EXERCISE OBJECTIVE: There is a line containing "0.413 | 0.400 | 0.703" in the records below. Repeat it and every line after it, exactly, through the final line, but no pictures.

MATERIAL FOR THE TASK:
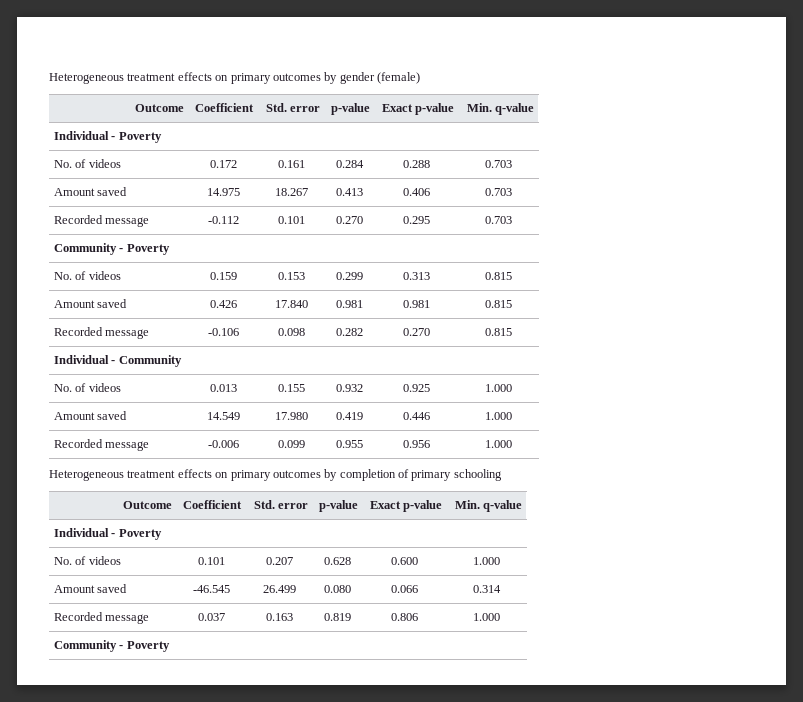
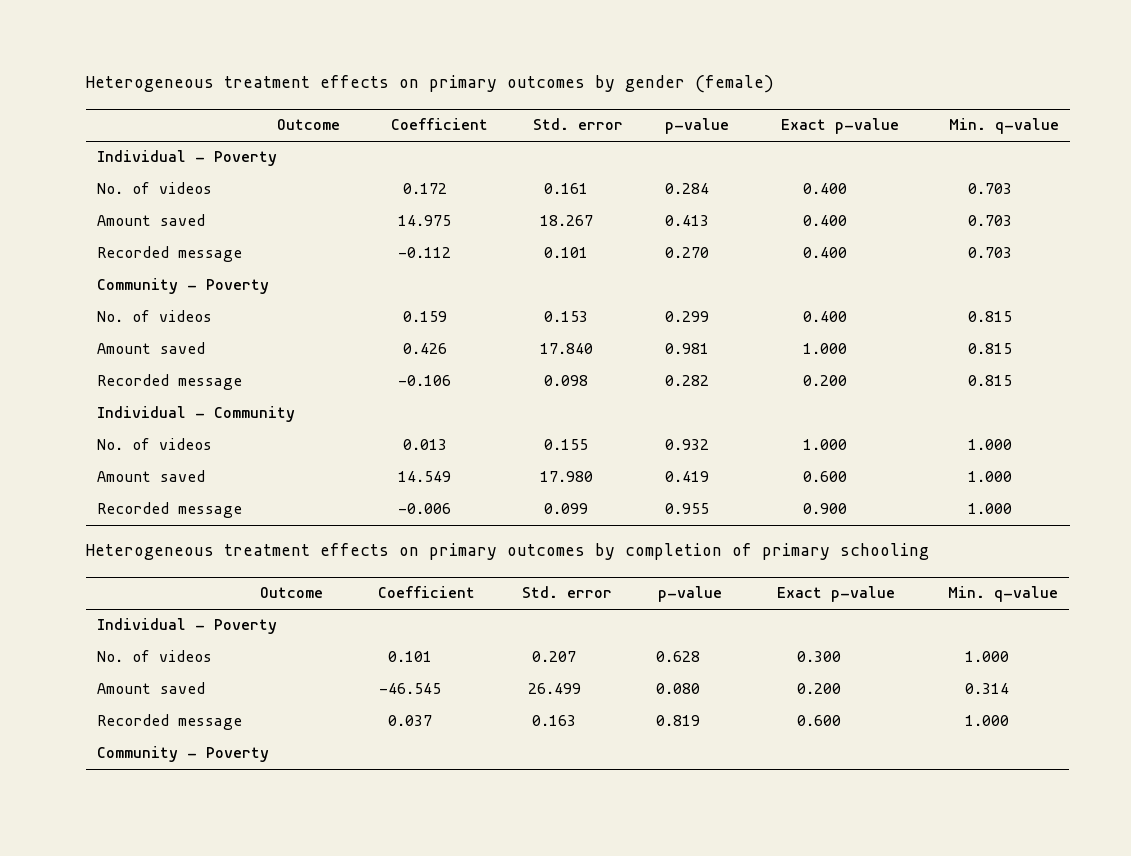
- No. of videos | 0.172 | 0.161 | 0.284 | 0.288 | 0.703
+ No. of videos | 0.172 | 0.161 | 0.284 | 0.400 | 0.703
- Amount saved | 14.975 | 18.267 | 0.413 | 0.406 | 0.703
+ Amount saved | 14.975 | 18.267 | 0.413 | 0.400 | 0.703
- Recorded message | -0.112 | 0.101 | 0.270 | 0.295 | 0.703
+ Recorded message | -0.112 | 0.101 | 0.270 | 0.400 | 0.703
- No. of videos | 0.159 | 0.153 | 0.299 | 0.313 | 0.815
+ No. of videos | 0.159 | 0.153 | 0.299 | 0.400 | 0.815
- Amount saved | 0.426 | 17.840 | 0.981 | 0.981 | 0.815
+ Amount saved | 0.426 | 17.840 | 0.981 | 1.000 | 0.815
- Recorded message | -0.106 | 0.098 | 0.282 | 0.270 | 0.815
+ Recorded message | -0.106 | 0.098 | 0.282 | 0.200 | 0.815
- No. of videos | 0.013 | 0.155 | 0.932 | 0.925 | 1.000
+ No. of videos | 0.013 | 0.155 | 0.932 | 1.000 | 1.000
- Amount saved | 14.549 | 17.980 | 0.419 | 0.446 | 1.000
+ Amount saved | 14.549 | 17.980 | 0.419 | 0.600 | 1.000
- Recorded message | -0.006 | 0.099 | 0.955 | 0.956 | 1.000
+ Recorded message | -0.006 | 0.099 | 0.955 | 0.900 | 1.000
- No. of videos | 0.101 | 0.207 | 0.628 | 0.600 | 1.000
+ No. of videos | 0.101 | 0.207 | 0.628 | 0.300 | 1.000
- Amount saved | -46.545 | 26.499 | 0.080 | 0.066 | 0.314
+ Amount saved | -46.545 | 26.499 | 0.080 | 0.200 | 0.314
- Recorded message | 0.037 | 0.163 | 0.819 | 0.806 | 1.000
+ Recorded message | 0.037 | 0.163 | 0.819 | 0.600 | 1.000

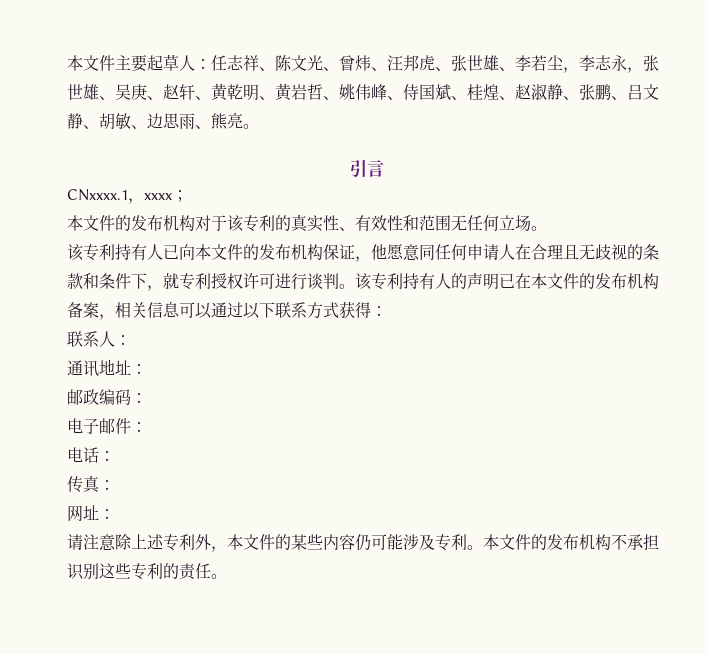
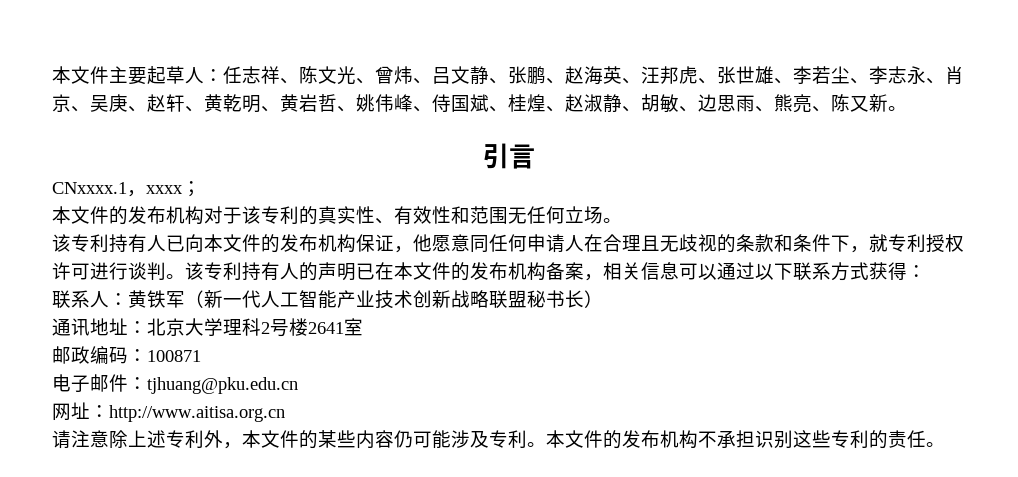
- 本文件主要起草人：任志祥、陈文光、曾炜、汪邦虎、张世雄、李若尘，李志永，张世雄、吴庚、赵轩、黄乾明、黄岩哲、姚伟峰、侍国斌、桂煌、赵淑静、张鹏、吕文静、胡敏、边思雨、熊亮。
+ 本文件主要起草人：任志祥、陈文光、曾炜、吕文静、张鹏、赵海英、汪邦虎、张世雄、李若尘、李志永、肖京、吴庚、赵轩、黄乾明、黄岩哲、姚伟峰、侍国斌、桂煌、赵淑静、胡敏、边思雨、熊亮、陈又新。
- 联系人：
- 通讯地址：
+ 联系人：黄铁军（新一代人工智能产业技术创新战略联盟秘书长）
+ 通讯地址：北京大学理科2号楼2641室
- 邮政编码：
+ 邮政编码：100871
- 电子邮件：
- 电话：
- 传真：
+ 电子邮件：tjhuang@pku.edu.cn
- 网址：
+ 网址：http://www.aitisa.org.cn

ANSWER SPACE:
+ Amount saved | 14.975 | 18.267 | 0.413 | 0.400 | 0.703
- Recorded message | -0.112 | 0.101 | 0.270 | 0.295 | 0.703
+ Recorded message | -0.112 | 0.101 | 0.270 | 0.400 | 0.703
- No. of videos | 0.159 | 0.153 | 0.299 | 0.313 | 0.815
+ No. of videos | 0.159 | 0.153 | 0.299 | 0.400 | 0.815
- Amount saved | 0.426 | 17.840 | 0.981 | 0.981 | 0.815
+ Amount saved | 0.426 | 17.840 | 0.981 | 1.000 | 0.815
- Recorded message | -0.106 | 0.098 | 0.282 | 0.270 | 0.815
+ Recorded message | -0.106 | 0.098 | 0.282 | 0.200 | 0.815
- No. of videos | 0.013 | 0.155 | 0.932 | 0.925 | 1.000
+ No. of videos | 0.013 | 0.155 | 0.932 | 1.000 | 1.000
- Amount saved | 14.549 | 17.980 | 0.419 | 0.446 | 1.000
+ Amount saved | 14.549 | 17.980 | 0.419 | 0.600 | 1.000
- Recorded message | -0.006 | 0.099 | 0.955 | 0.956 | 1.000
+ Recorded message | -0.006 | 0.099 | 0.955 | 0.900 | 1.000
- No. of videos | 0.101 | 0.207 | 0.628 | 0.600 | 1.000
+ No. of videos | 0.101 | 0.207 | 0.628 | 0.300 | 1.000
- Amount saved | -46.545 | 26.499 | 0.080 | 0.066 | 0.314
+ Amount saved | -46.545 | 26.499 | 0.080 | 0.200 | 0.314
- Recorded message | 0.037 | 0.163 | 0.819 | 0.806 | 1.000
+ Recorded message | 0.037 | 0.163 | 0.819 | 0.600 | 1.000

- 本文件主要起草人：任志祥、陈文光、曾炜、汪邦虎、张世雄、李若尘，李志永，张世雄、吴庚、赵轩、黄乾明、黄岩哲、姚伟峰、侍国斌、桂煌、赵淑静、张鹏、吕文静、胡敏、边思雨、熊亮。
+ 本文件主要起草人：任志祥、陈文光、曾炜、吕文静、张鹏、赵海英、汪邦虎、张世雄、李若尘、李志永、肖京、吴庚、赵轩、黄乾明、黄岩哲、姚伟峰、侍国斌、桂煌、赵淑静、胡敏、边思雨、熊亮、陈又新。
- 联系人：
- 通讯地址：
+ 联系人：黄铁军（新一代人工智能产业技术创新战略联盟秘书长）
+ 通讯地址：北京大学理科2号楼2641室
- 邮政编码：
+ 邮政编码：100871
- 电子邮件：
- 电话：
- 传真：
+ 电子邮件：tjhuang@pku.edu.cn
- 网址：
+ 网址：http://www.aitisa.org.cn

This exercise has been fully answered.